Alguns fatores são de fácil diagnóstico e de maior risco para ITU, como obstrução orgânica ou funcional em qualquer nível do trato urinário (uretral, vesical, prostática).
As disfunções vesicais não permitem o esvaziamento completo da bexiga por ocasião da micção e consequentemente impede o mecanismo imunológico de defesa. Isto é, a bexiga precisa estar completamente vazia para os anticorpos e leucócitos eliminarem as bactérias que porventura entraram na bexiga.
O refluxo vesico-ureteral, além de facilitar a subida de bactérias ao trato urinário superior, ao refluir, retornando à bexiga, funciona como um resíduo pós-miccional. Neste caso, temos dois mecanismos de defesa falhos: o mecanismo anti-refluxo vesico-ureteral e o mecanismo imunológico.

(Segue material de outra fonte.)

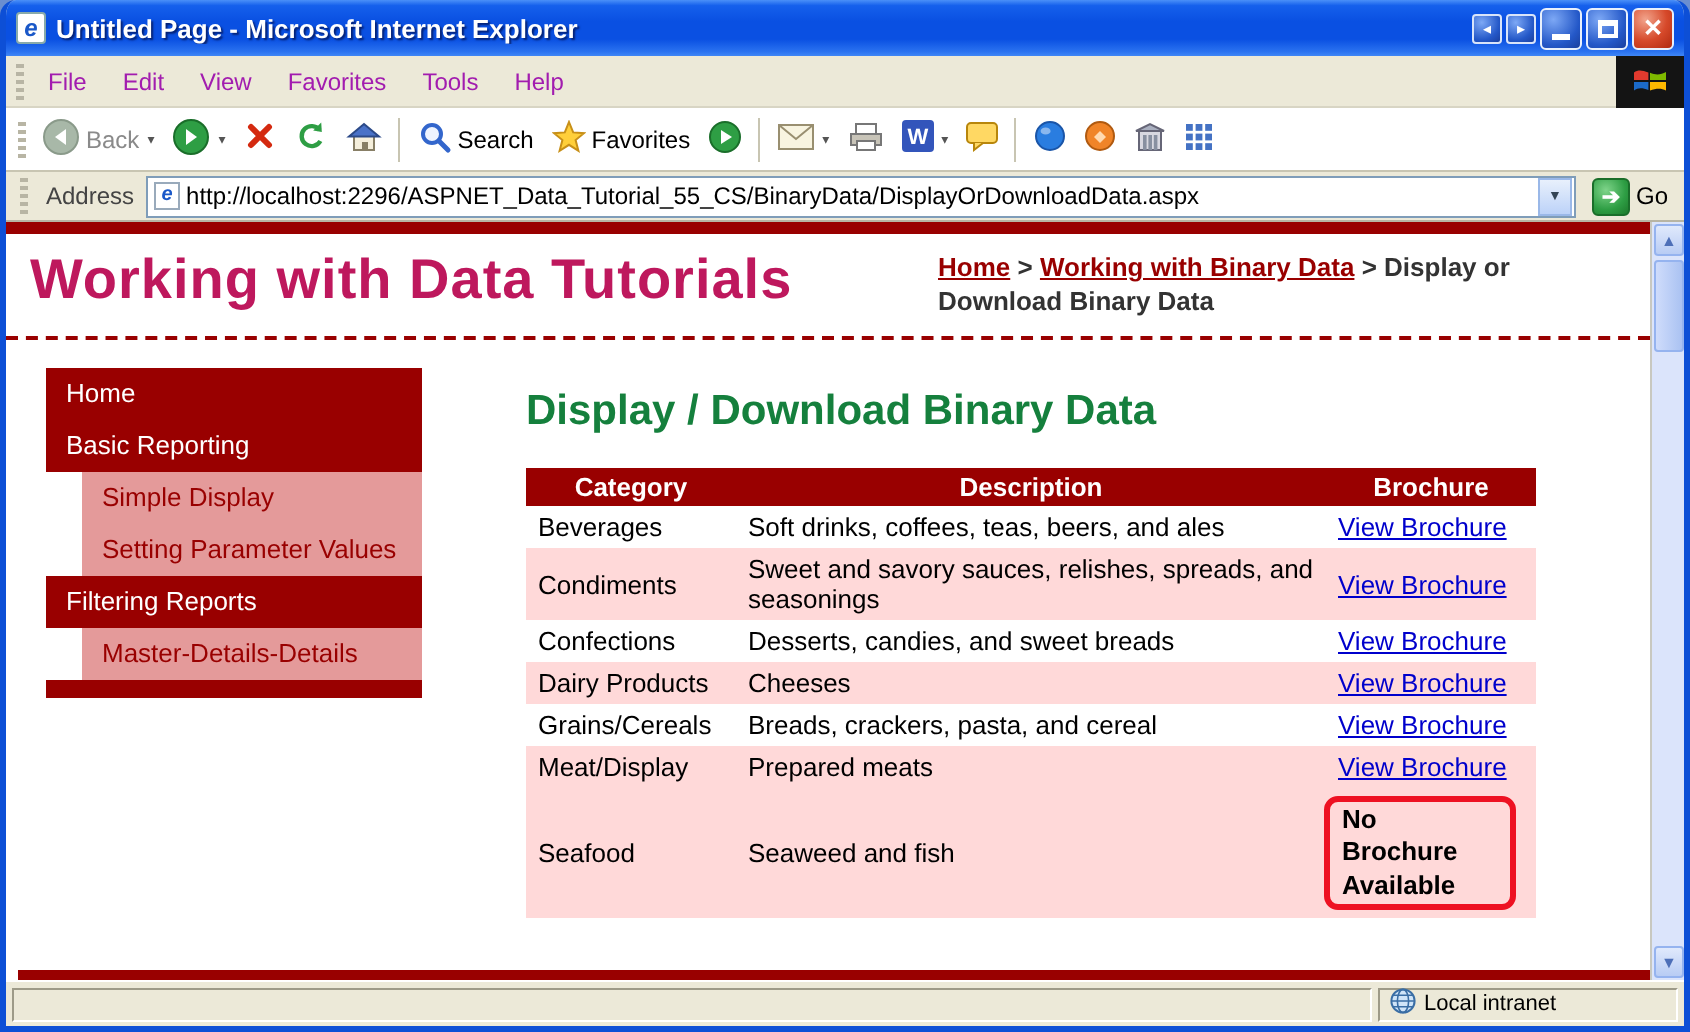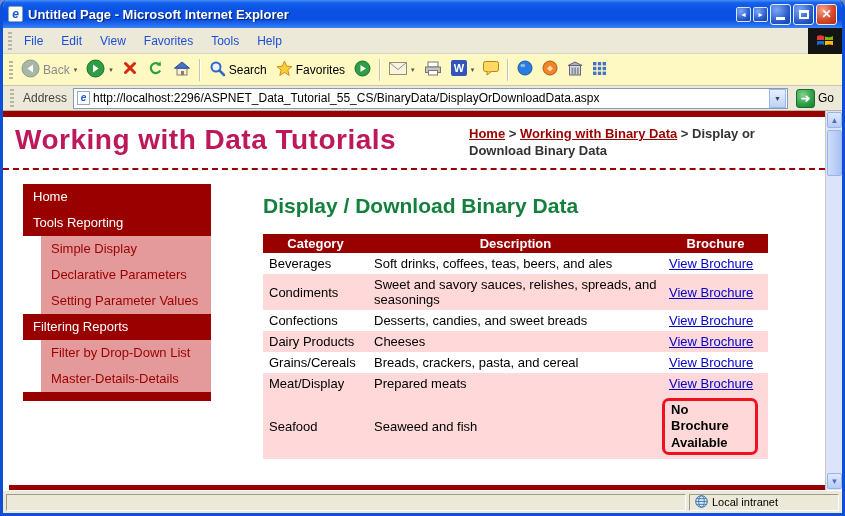"File" .menu-item { color: #1d4ed8 -> #a21caf }
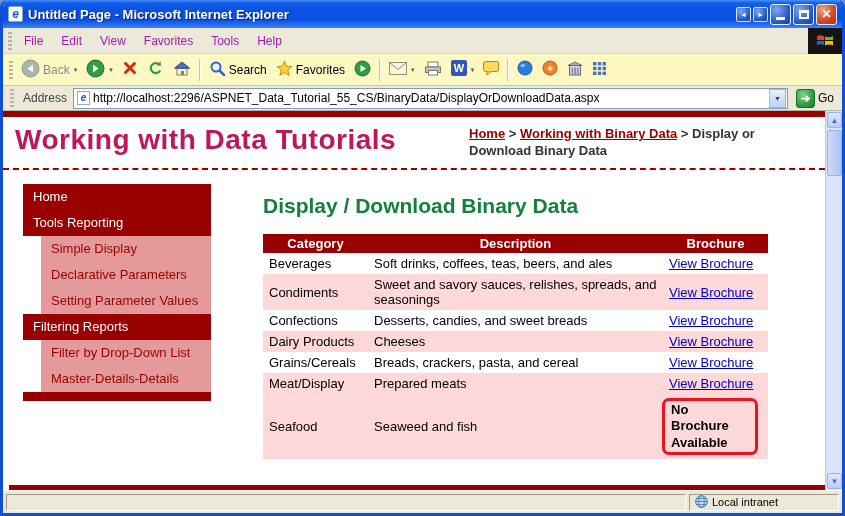"Back" .toolbar { background: #fef9c3 -> #ffffff }
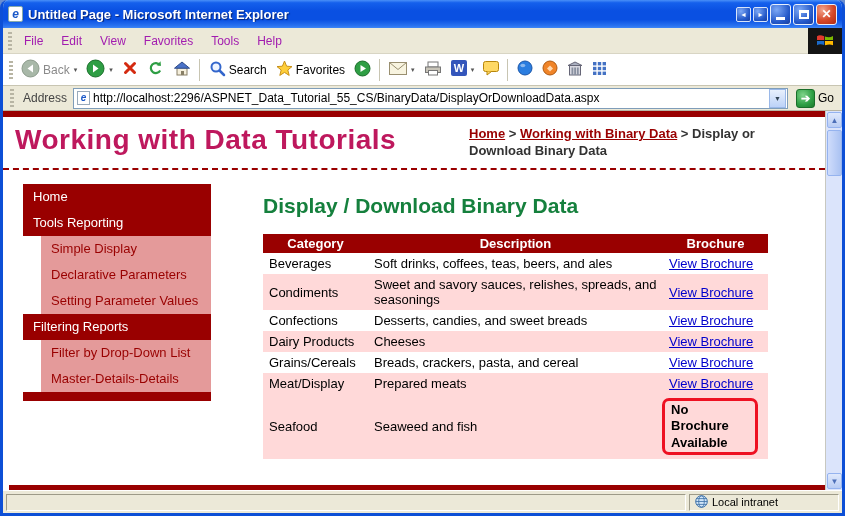"Tools Reporting" div.side-item { text: Tools -> Basic }
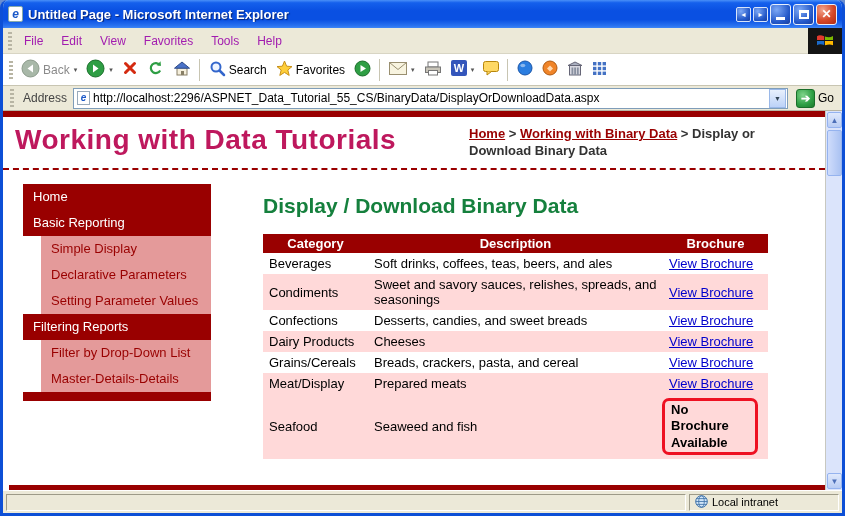"Declarative Parameters" div.side-item { html: <div>Declarative Parameters</div> -> none }
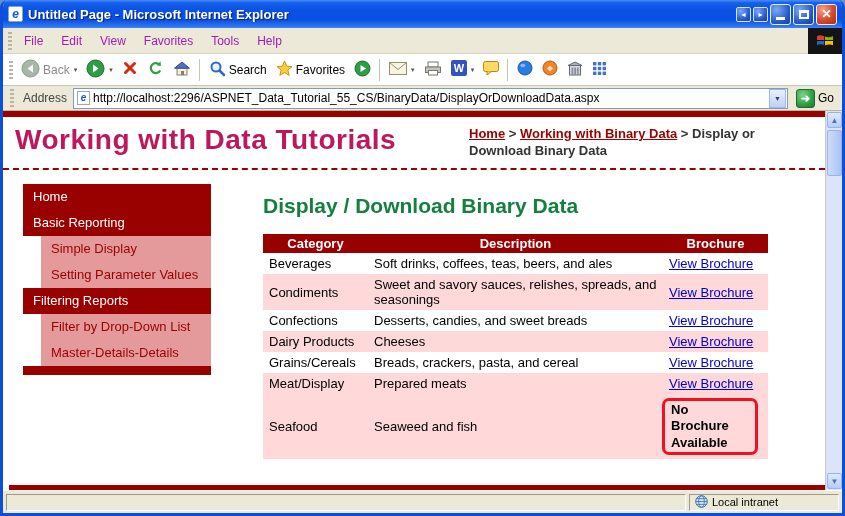"Filter by Drop-Down List" div.side-item { html: <div>Filter by Drop-Down List</div> -> none }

Sabe-se muito bem que a taxa de ITU é maior na gravidez, por conta da influência hormonal no trato urinário e pela presença de um útero volumoso que altera um pouco a anatomia.

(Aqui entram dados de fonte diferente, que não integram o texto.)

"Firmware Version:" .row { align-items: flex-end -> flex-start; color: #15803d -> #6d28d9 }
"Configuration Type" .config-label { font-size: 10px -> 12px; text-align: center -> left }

O diabetes grave pode causar disfunções miccionais favorecendo infecções, de modo que quando presente deve ser bem controlado.
Os cálculos urinários podem provocar obstruções que favorecem infecções. Mais raramente, podem albergar bactérias no seu interior que dificultam a ação dos antibióticos e requerem a sua remoção para eliminar a ITU.
A presença de corpo estranho no trato urinário favorece a ITU, como por exemplo cateteres uretrais, cistostomias, nefrostomias, etc. Muitas vezes requer a sua retirada ou a sua troca no tratamento da ITU, particularmente em infecções por fungos que são difíceis de serem eliminadas.
As desordens intestinais podem alterar a colonização de bactérias intestinais com o surgimento de espécies mais patogênicas.
A hiperdistensão vesical, muito observada em mulheres que tendem a segurar muito a urina por falta de banheiros bem cuidados.
As mulheres no climatério com uso de estrógeno tópico têm a sua flora bacteriana normal restituída, que mantém a acidez vaginal e consequentemente ambiente hostil às bactérias patogênicas que preferem ambientes alcalinos. O uso tópico de estrógeno reduz muito a ocorrência de cistite recorrente nesse grupo etário.